En conclusion, l'apprentissage par perceptron ou par la méthode des moindres carrés ne sont rien d'autres que des techniques de séparation linéaire qu'il faudrait comparer aux techniques utilisées habituellement en statistiques. Ces méthodes sont non paramétriques, c'est-à-dire qu'elles n'exigent aucune autre hypothèse sur les données que la séparabilité.
On peut montrer que ``presque'' tous les échantillons de moins de 2n exemples sont linéairement séparables lorsque n est le nombre de variables. Une classification correcte d'un petit échantillon n'a donc aucune valeur prédictive. Par contre, lorsque l'on travaille sur suffisamment de données et que le problème s'y prête, on constate empiriquement que le perceptron appris par un des deux algorithmes précédents a un bon pouvoir prédictif.

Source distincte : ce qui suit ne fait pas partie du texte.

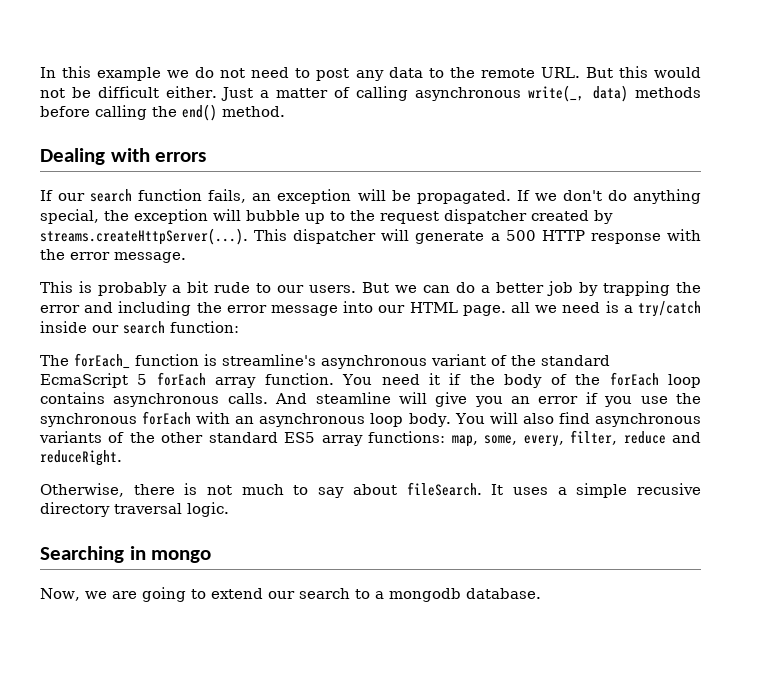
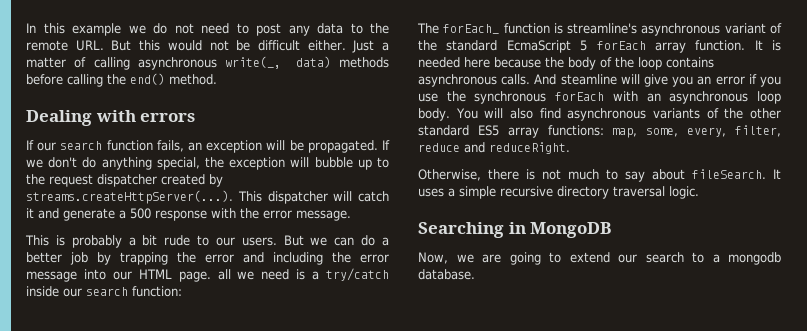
(410, 235) none -> [358,191,389,202] [26,208,59,219] catch it and
[541,230,585,241] HTTP -> (151, 213) none
[342,373,462,385] You need it if -> [754,40,781,51] [418,57,541,68] It is needed here because
[609,372,659,386] forEach -> (634, 62) none
[637,483,701,495] recusive -> [500,186,553,197] recursive
[151,550,212,563] mongo -> [530,222,612,238] MongoDB

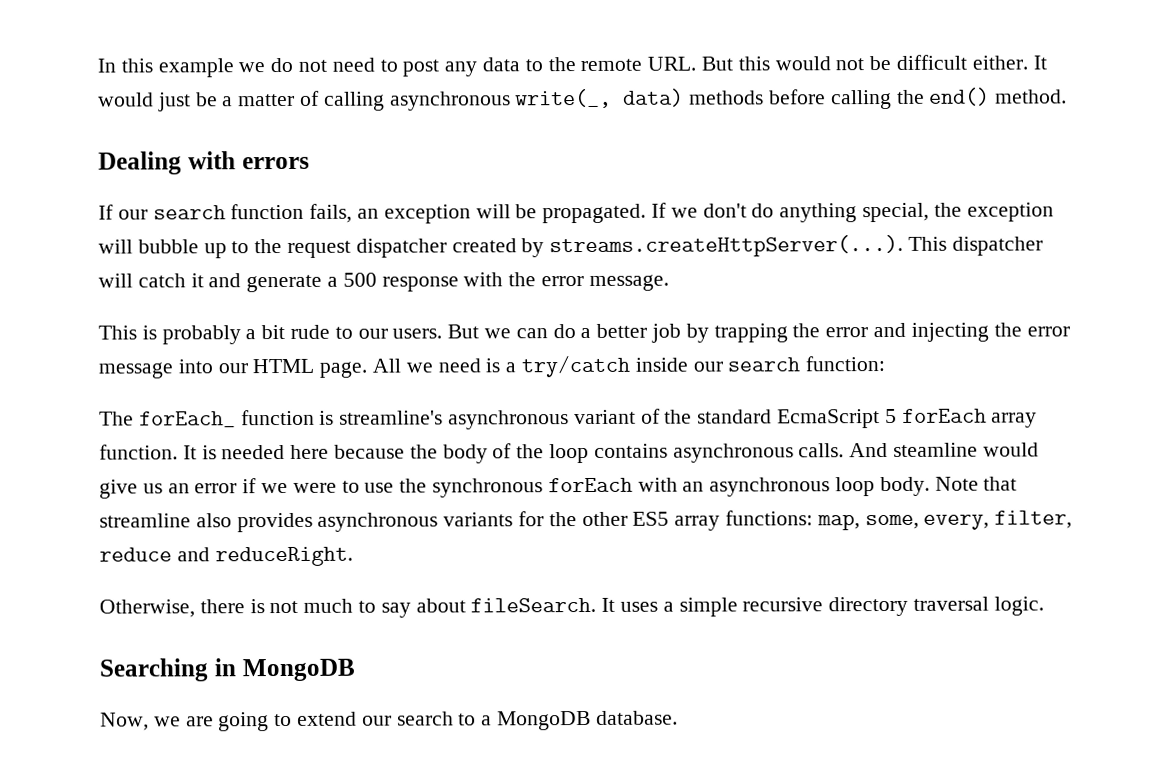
[352,40,375,53] Just -> [1032,55,1047,70] [98,92,218,112] It would just be
[273,252,323,265] including -> [910,322,989,342] injecting
[217,269,231,280] all -> [372,358,402,373] All
[620,74,781,87] will give you an error if you -> [982,442,1039,457] [99,478,360,499] would give us an error if we were to
[455,108,561,119] You will also find -> [934,476,1018,491] [99,512,313,533] Note that streamline also provides
[706,108,719,119] of -> [518,511,545,527] for
[418,125,469,136] standard -> (628, 519) none
[728,252,781,265] mongodb -> [497,710,592,731] MongoDB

Il est bien évident que la plupart des problèmes d'apprentissage qui se posent naturellement ne peuvent pas être résolus par des méthodes aussi simples : il n'y a que très peu d'espoirs que les exemples ``naturels'' se répartissent ``sagement'' de part et d'autre d'un hyperplan. Une manière de résoudre cette difficulté serait soit de mettre au point des séparateurs non-linéaires, soit (ce qui revient à peu près au même) de complexifier l'espace de représentation de manière à linéariser le problème initial. C'est ce que permettent de faire les réseaux multicouches.